To investigate the molecular mechanism by which MYLK-AS1 acting as ceRNAs. First of all, MYLK-AS1 knockdown significantly increased the expression level of miR-424-5p (Fig. 10A), This finding suggested that MYLK-AS1 may function as a ceRNA of miRNAs. To determine this hypothesis, We then performed dual luciferase reporter assays to confirm the prediction analysis. HEK293T cells were transfected with a luciferase plasmid harboring the sequence of MYLK-AS1 together with plasmids encoding the miRNAs or a control sequence. We found that miR-424-5p could suppress MYLK-AS1-driven luciferase activity, and the suppression ability of miR-424-5p is stronger (Fig. 10B). To determine whether miR-424-5p functions as a tumor suppressor in HCC cells, we transfected Huh7 and HepG2 cells with miR-424-5p mimic or inhibitor (Fig. 10C). Real-time PCR analysis confirmed that the expression of MYLK-AS1 was lower in miR-424-5p mimic compared with mimic control, the expression of MYLK-AS1 was higher in miR-424-5p inhibitor compared with inhibitor control(Fig. 10D). We then performed CCK-8 and colony formation found that cell proliferation and colony formation ability were significantly reduced by overexpression of miR-424-5p (Fig. 10E,F)and significantly enhanced by silencing of miR-424-5p expression (Fig.11A,B). the wound healing assay and transwell assay found that cell migration and invasive ability were significantly reduced by overexpression of miR-424-5p (Fig. 10G,H) and significantly enhanced by silencing of miR-424-5p expression (Fig.11C,D)

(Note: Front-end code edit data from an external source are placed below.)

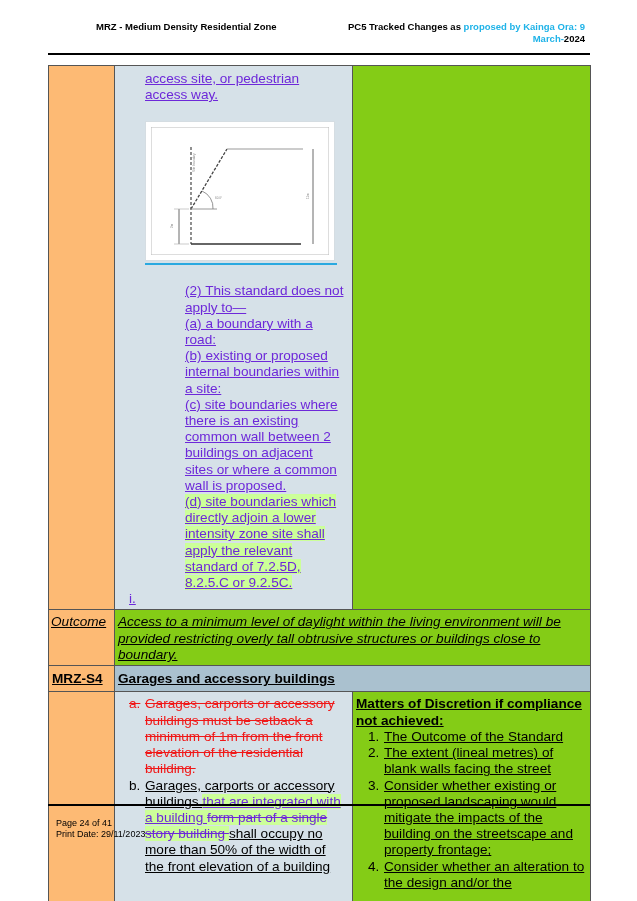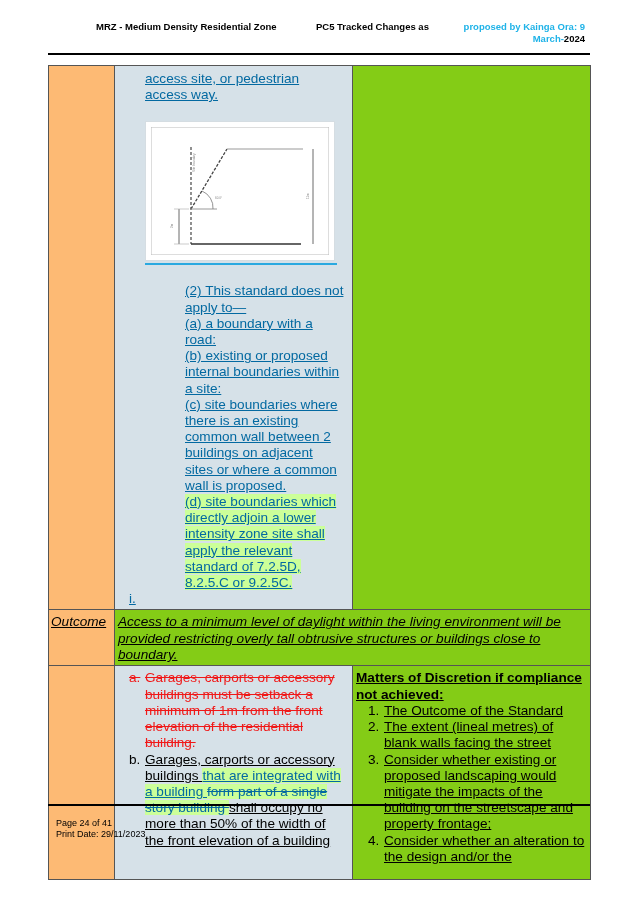--- a/index.html
+++ b/index.html
@@ -7,7 +7,7 @@
          font-family: "Liberation Sans", sans-serif; color: #000; }
   .hdr-left { position: absolute; left: 56px; top: 21px; font-size: 9.5px; font-weight: bold; margin-left: 40px; }
   .hdr-right { position: absolute; right: 52px; top: 21px; font-size: 9.5px; font-weight: bold; text-align: right; line-height: 12px; }
-  .ins { color: #1fb3e8; margin-left: 32px; }
+  .ins { color: #1fb3e8; }
   .hdr-rule { position: absolute; left: 48px; top: 53px; width: 542px; height: 2px; background: #000; }
 
   table.std { position: absolute; left: 48px; top: 65px; width: 542px; border-collapse: collapse; table-layout: fixed; }

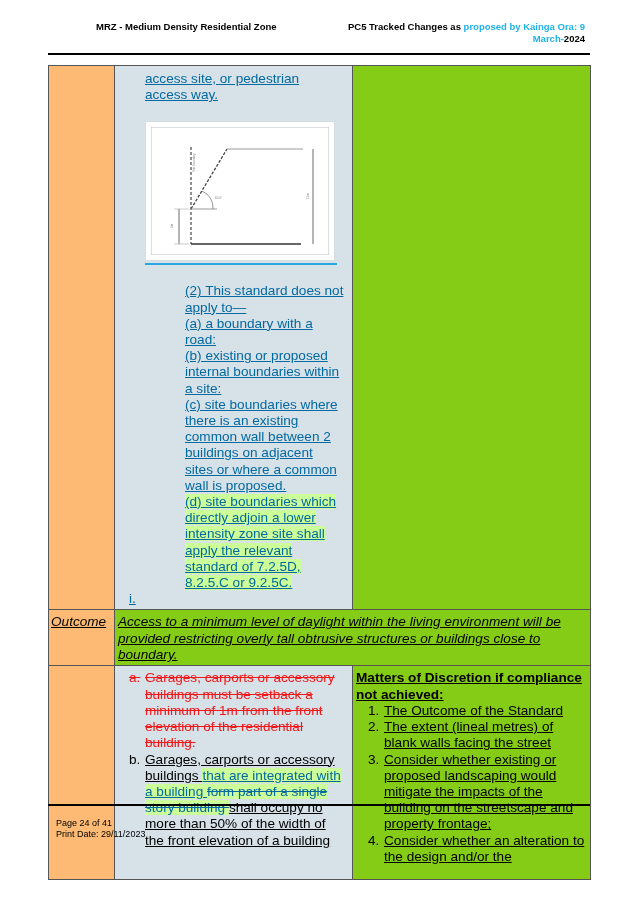--- a/index.html
+++ b/index.html
@@ -18,7 +18,7 @@
   td.right { background: #84cc16; }
   td.hdrrow { background: #aac1cf; }
 
-  .blue { color: #0369a1; text-decoration: underline; }
+  .blue { color: #6d28d9; text-decoration: underline; }
   .hl { background: #ccff99; }
   .strike { text-decoration: line-through; }
   .red { color: #f01818; }

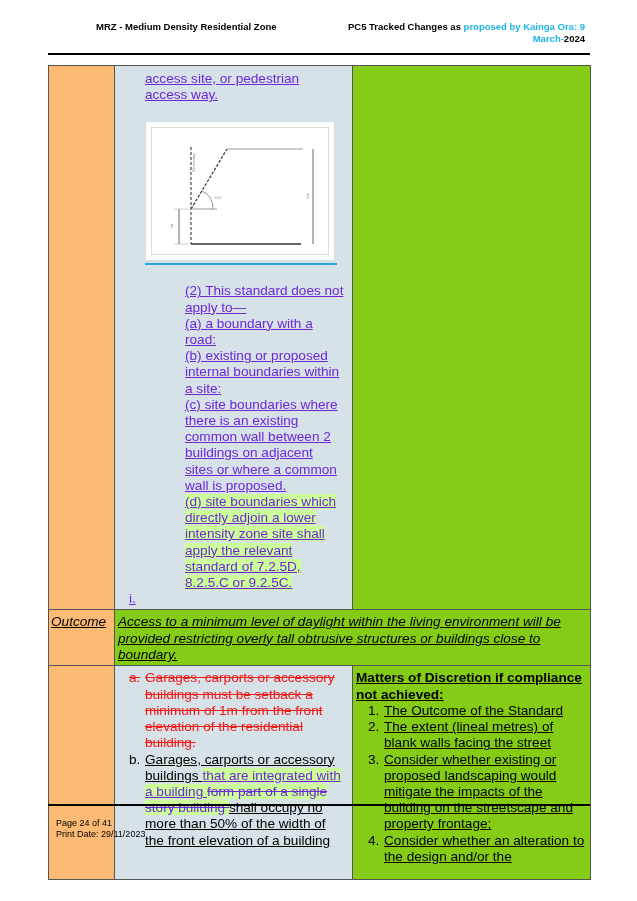--- a/index.html
+++ b/index.html
@@ -107,6 +107,14 @@
         </td>
   </tr>
 
+  <tr>
+    <td class="side">
+          <div class="s4-label">MRZ-S4</div>
+        </td>
+    <td class="hdrrow" colspan="2">
+          <div class="s4-title">Garages and accessory buildings</div>
+        </td>
+  </tr>
 
   <tr style="height:197px;">
     <td class="side"></td>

CCNE1 is a miR-424-5p target gene and is indirectly regulated by MYLK-AS1
To determine the ceRNA network between MYLK-AS1, miR-424-5p and its targets in HCC. We found that knockdown of MYLK-AS1 also significantly reduced CCNE1 mRNA and protein levels in Huh7 and HepG2 cells (Fig. 12A). To determine whether CCNE1 is regulated by miR-424-5p liver cancer cells, we measured CCNE1 mRNA and protein levels when miR-424-5p was over-expressed or inhibited in Huh7 and HepG2 cells. We found that CCNE1 mRNA and protein levels were significantly decreased by miR-424-5p overexpression (Fig. 12B), in contrast, CCNE1 mRNA and protein levels were significantly increased by miR-424-5p inhibition (Fig. 12C). Nest, we performed luciferase reporter assays driven by the wild-type 3’ UTR sequence of CCNE1, which contains the predicted miR-424-5p binding site (wt- CCNE1), or mutant constructs containing a mutation in the miR-424-5p-binding sites (mut- CCNE1). These plasmids were co-transfected into HEK293T cells together with miRNA mimic control or miR-424-5p mimic. The results showed that wt- CCNE1-driven luciferase expression was significantly reduced by co-transfection with the miR-424-5p mimic compared with the control, but this repression was abolished by mutation of the putative miR-424-5p-binding site in the CCNE1 3’UTR (Fig. 12D). Taken together, these results indicate that miR-424-5p regulates CCNE1 expression in liver cancer cells by directly binding to the predicted site in the 3’ UTR of CCNE1 mRNA.
miR-424-5p plays a role in the relationship between MYLK-AS1and CCNE1
To determine whether miR-424-5p is involved in mediating the effects of MYLK-AS1 in HCC cells, Huh7 and HepG2 cells were co-transfected with si- MYLK-AS1 3# and miR-424-5p inhibitor. Notably, In addition, proliferation and colony forming assays revealed that inhibition of the miR-424-5p promoted the proliferation of Huh7 and HepG2 cells, and this effect was partly reversed by co-transfection with si- MYLK-AS1 3# (Fig. 13A and B), the wound healing assay and transwell invasion assay found that was partially rescued by co-transfection with miR-424-5p inhibitor(Fig. 13C and D). To determine whether miR-424-5p plays a role in the relationship between si-MYLK-AS1 3# and CCNE1, we examined cells co-transfected with si-MYLK-AS1 3# and the miR-424-5p inhibitor. Indeed, the suppression of CCNE1 protein levels induced by si-MYLK-AS1 3# was effectively reversed by the miR-424-5p inhibitor(Fig. 13E). Collectively, these data suggest that MYLK-AS1 modulates the expression of CCNE1 by post-transcriptional regulation of miR-424-5p.